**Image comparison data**

★ ★ ★ ★

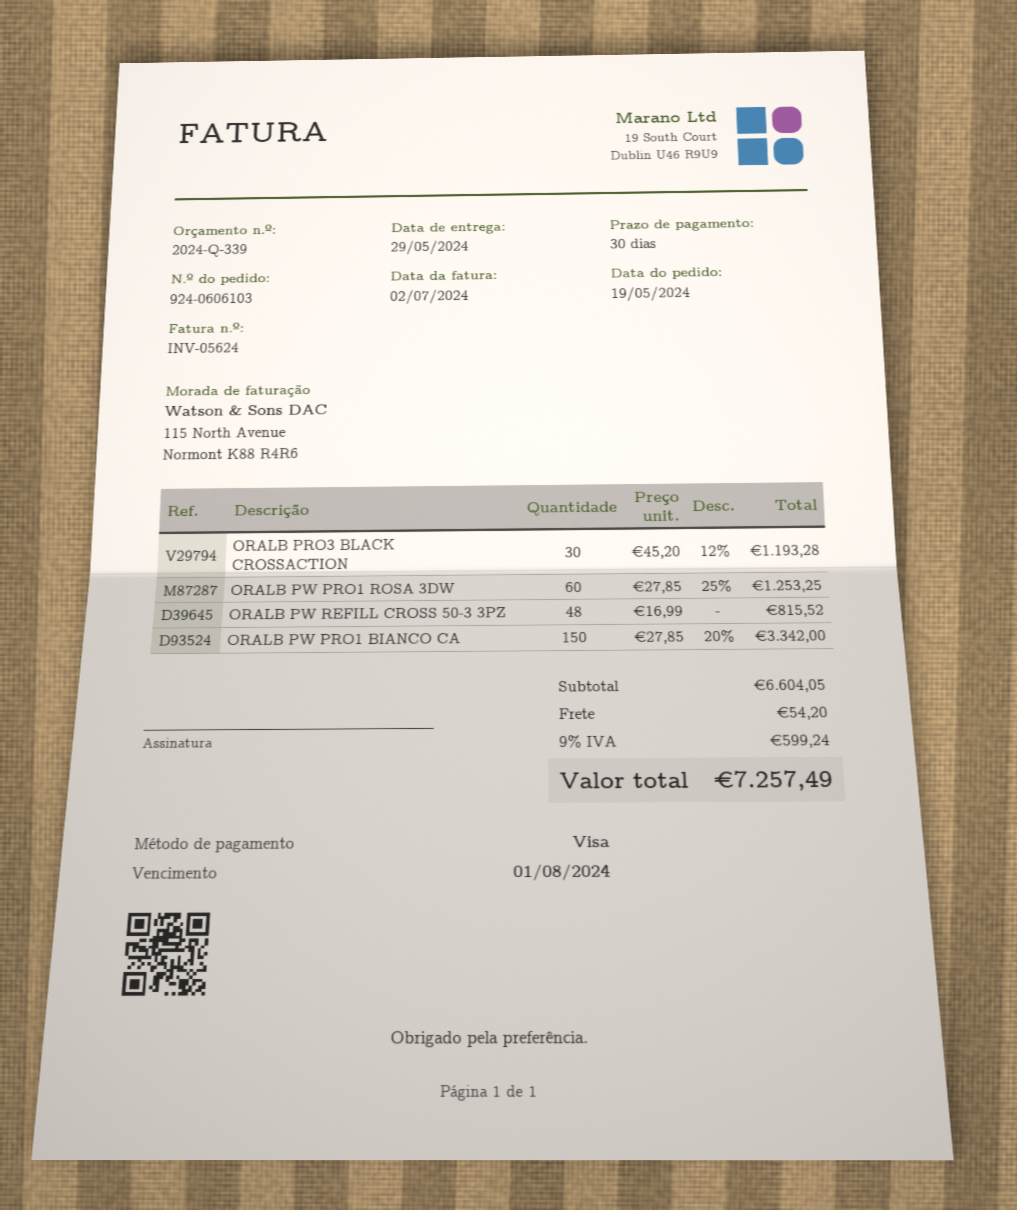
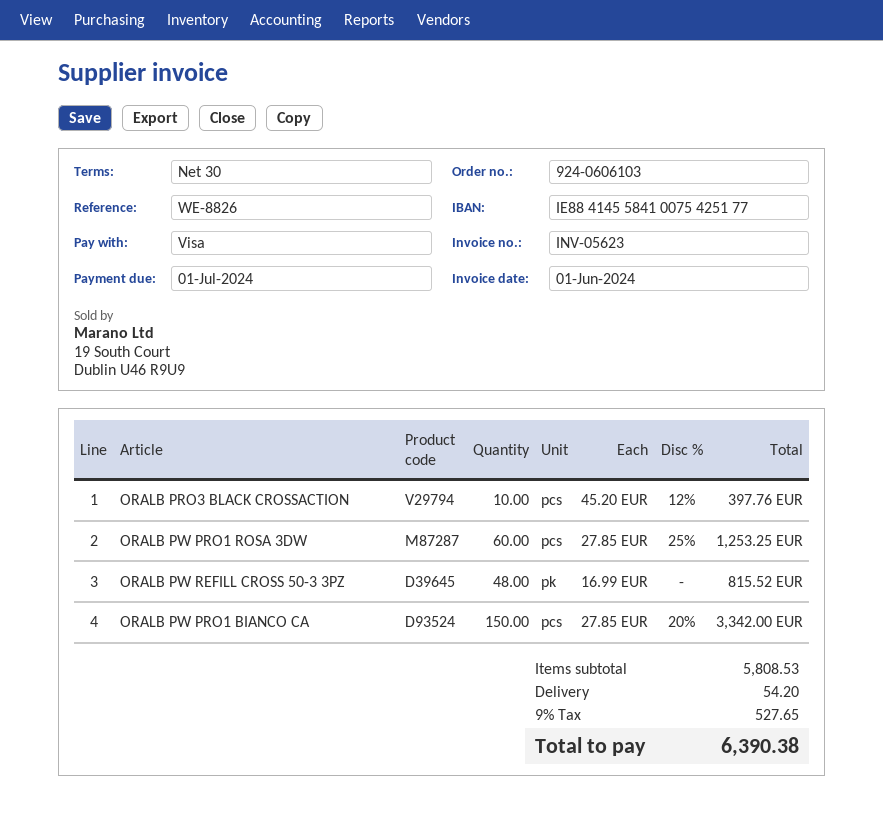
invoice number: INV-05624 -> INV-05623
invoice date: 2024-07-02 -> 2024-06-01
due date: 2024-08-01 -> 2024-07-01
ORALB PRO3 BLACK CROSSACTION: 30 x 45.20 - 12% = 1193.28 -> 10 x 45.20 - 12% = 397.76
subtotal: 6604.05 -> 5808.53
tax: 9% = 599.24 -> 9% = 527.65
total: 7257.49 -> 6390.38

★ ★ ★ ★

**Description of the task**
Output the lines from the one with "ORALB PRO3 BLACK" through the end of the records above, exactly, including both ends, and nothing besides.

**Exercise answer**
ORALB PRO3 BLACK CROSSACTION: 30 x 45.20 - 12% = 1193.28 -> 10 x 45.20 - 12% = 397.76
subtotal: 6604.05 -> 5808.53
tax: 9% = 599.24 -> 9% = 527.65
total: 7257.49 -> 6390.38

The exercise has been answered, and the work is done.